Artashes Adamyan

Personal information
- Full name: Artashes Armoevich Adamyan
- Date of birth: 12 November 1970 (age 54)
- Place of birth: Armenia
- Position(s): Midfielder

Senior career*
- Years: Team / Apps / (Gls)
- 1987: Armavir / 2 / (0)
- 1987–1989: Lernayin Artsakh / 77 / (13)
- 1989–1991: Kotayk / 55 / (4)
- 1991: Ararat / 12 / (1)
- 1992: Kotayk / 29 / (12)
- 1993–1996: Spartak (Plovdiv) / 48+ / (3+)
- 1997–1998: Kristall / 66 / (5)
- 1999: BKMA / 7 / (1)
- 1999–2001: Salam Zgharta
- 2001–2002: Akhaa Ahli Aley
- 2003–2006: Mika / 89 / (6)

International career
- 1992–1999: Armenia / 9 / (0)

Managerial career
- 2021–: Lernayin Artsakh
- Artsakh

= Artashes Adamyan =

Armenian football manager

Artashes Armoevich Adamyan (Արտաշես Ադամյան; Арташес Армоевич Адамян; born 12 November 1970) is an Armenian football manager who manages Lernayin Artsakh and Artsakh.

==Career==

===Playing career===

Adamysan started his career with Soviet third-tier side Armavir. In 1989, he signed for Kotayk in the Soviet second tier. In 1991, Adamyan signed for Soviet top flight club Ararat. In 1993, he signed for Spartak (Plovdiv) in the Bulgarian second tier, helping them earn promotion to the Bulgarian top flight. Before the 1997 season, he signed for Russian team Kristall but left due to being caught using stimulants after a game between Armenia and Ukraine.

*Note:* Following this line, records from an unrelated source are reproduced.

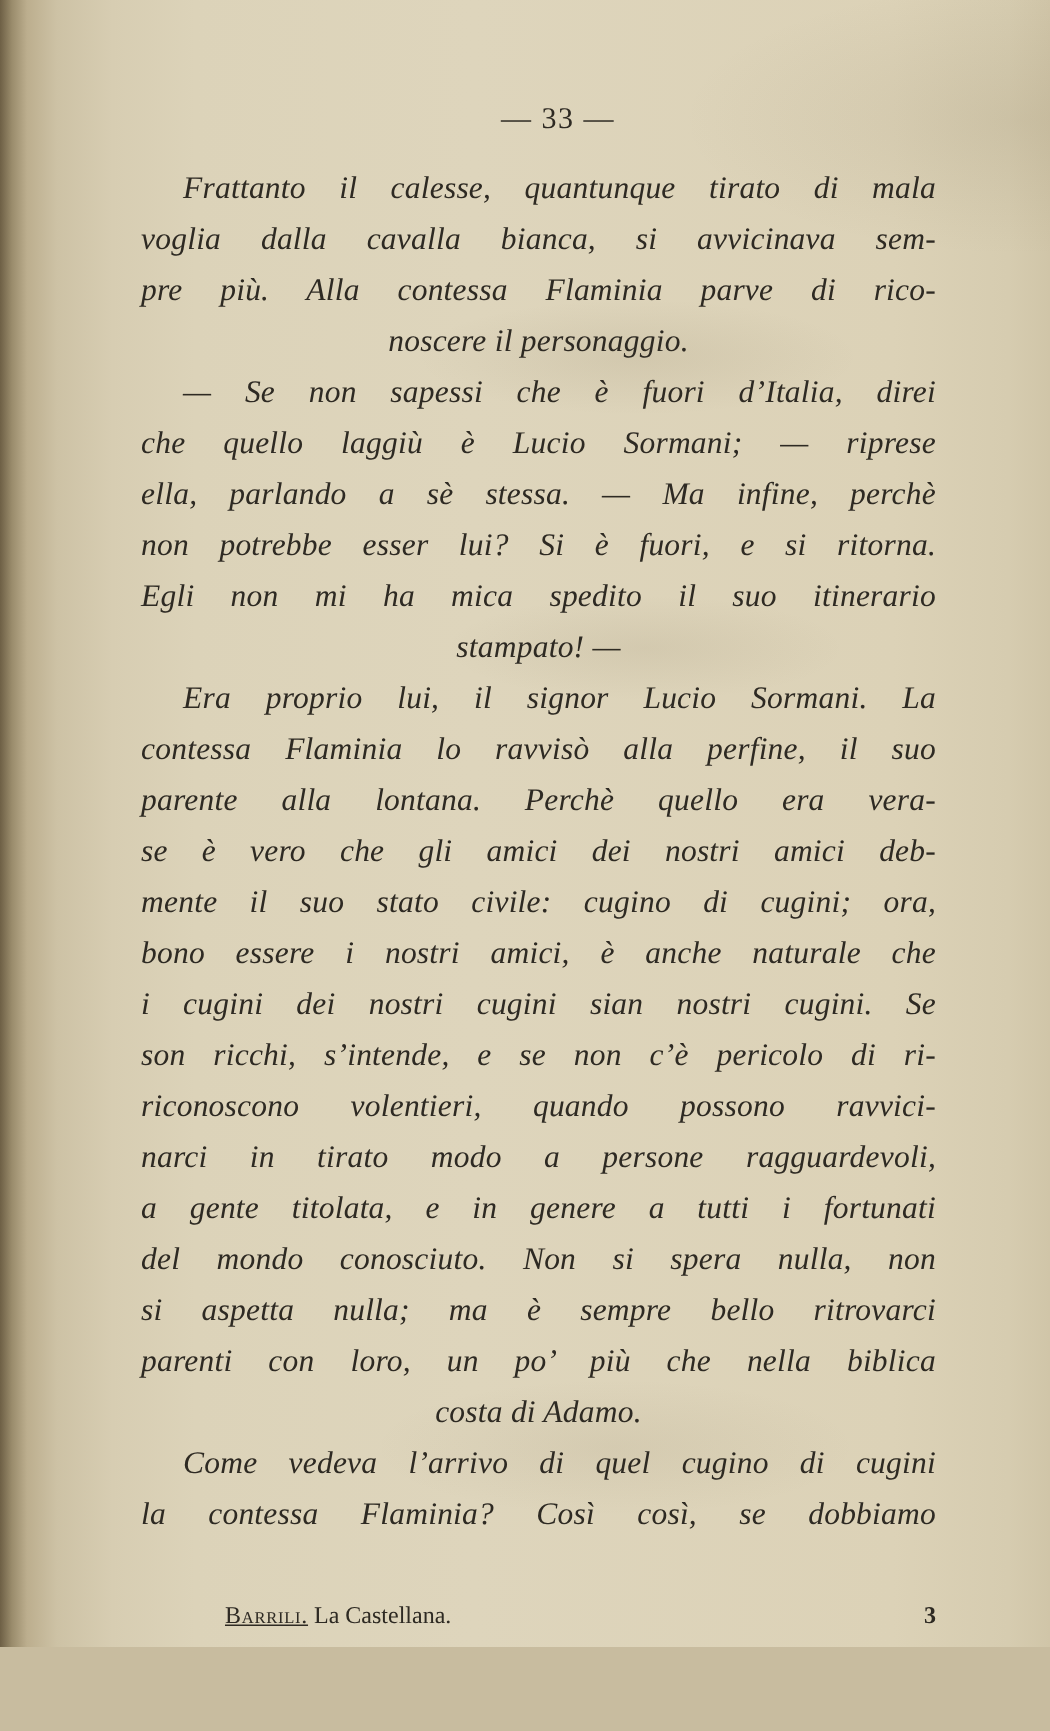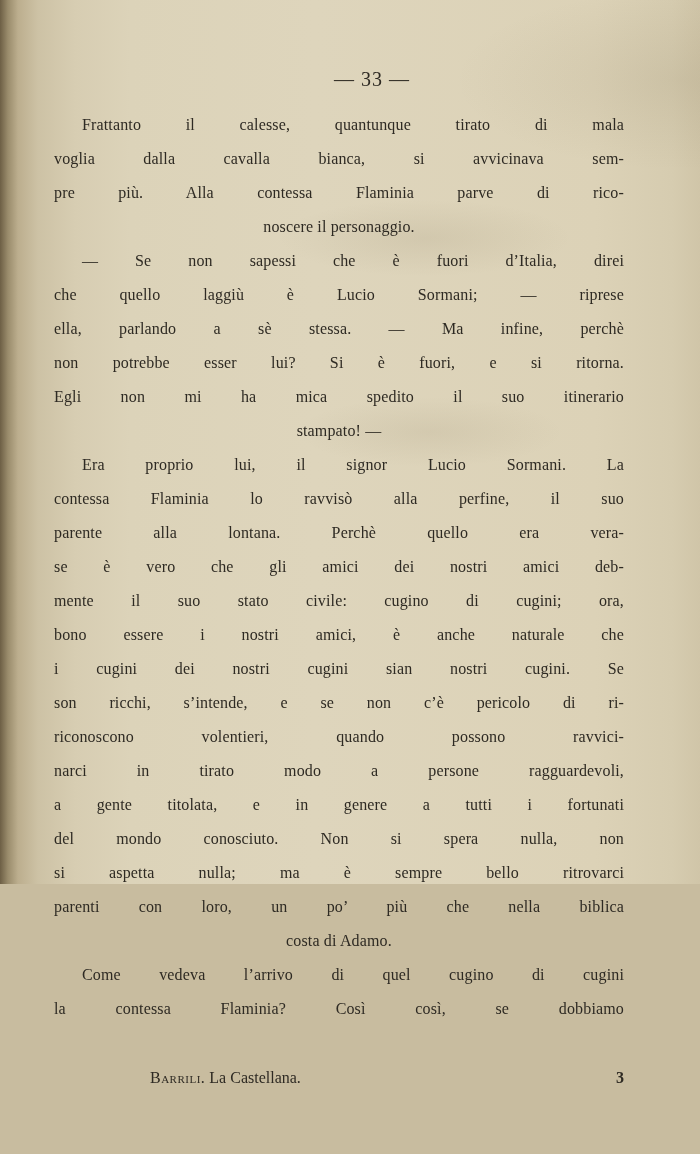"— 33 —" .page { height: 884px -> 1098px }
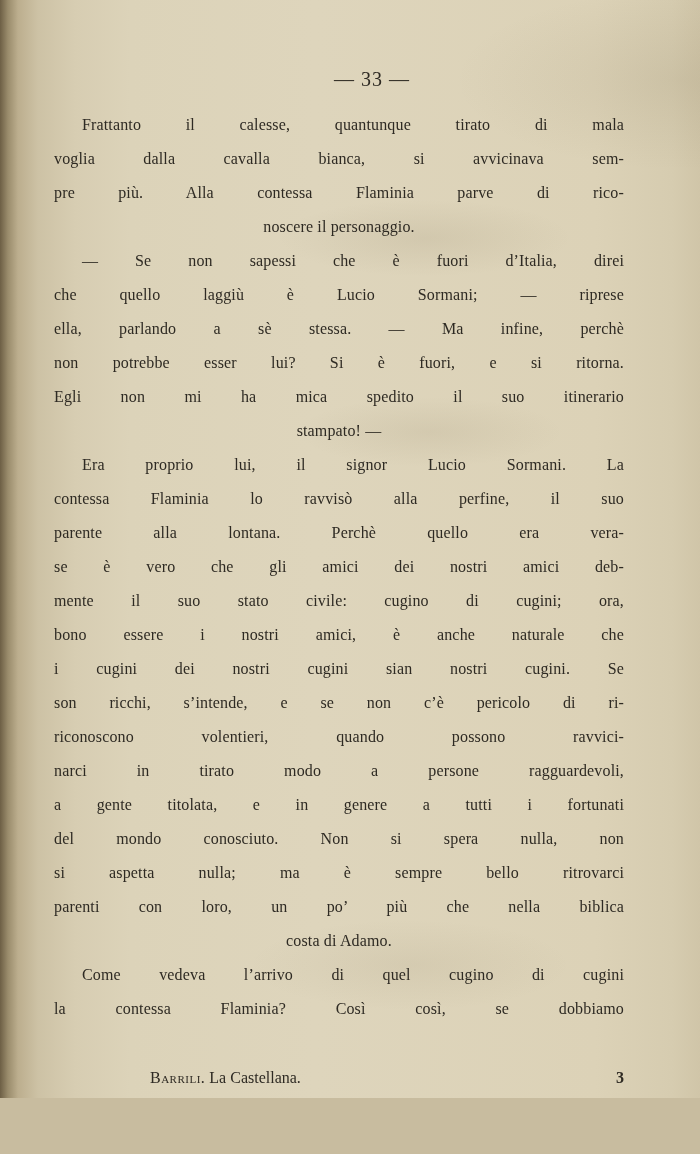"Frattanto il calesse, quantunque tirato" .text-block { font-size: 16px -> 21px; font-style: none -> italic; margin: 16px 76px 0 54px -> 16px 76px 0 94px }
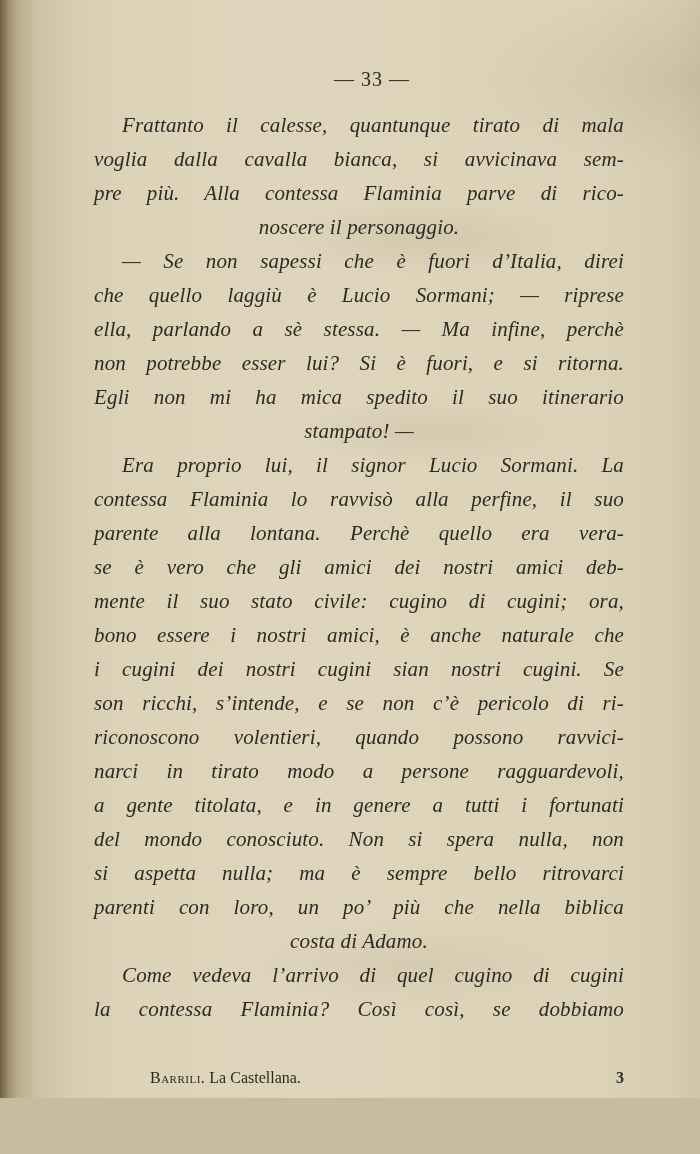"Barrili." .footer-author { text-decoration: none -> underline }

Before the 1999 season, Adamyan signed for BKMA in Armenia. In 1999, he signed for Lebanese outfit Salam Zgharta. Before the 2003 season, he signed for Mika in Armenia.

He played in the Armenia national team's first ever game.

===Managerial career===

He worked as youth director of Russian side Kuban.

In 2021, Adamyan was appointed manager of Armenian second-tier side Lernayin Artsakh, helping them earn promotion to the Armenian top flight. After that, he was appointed manager of Artsakh.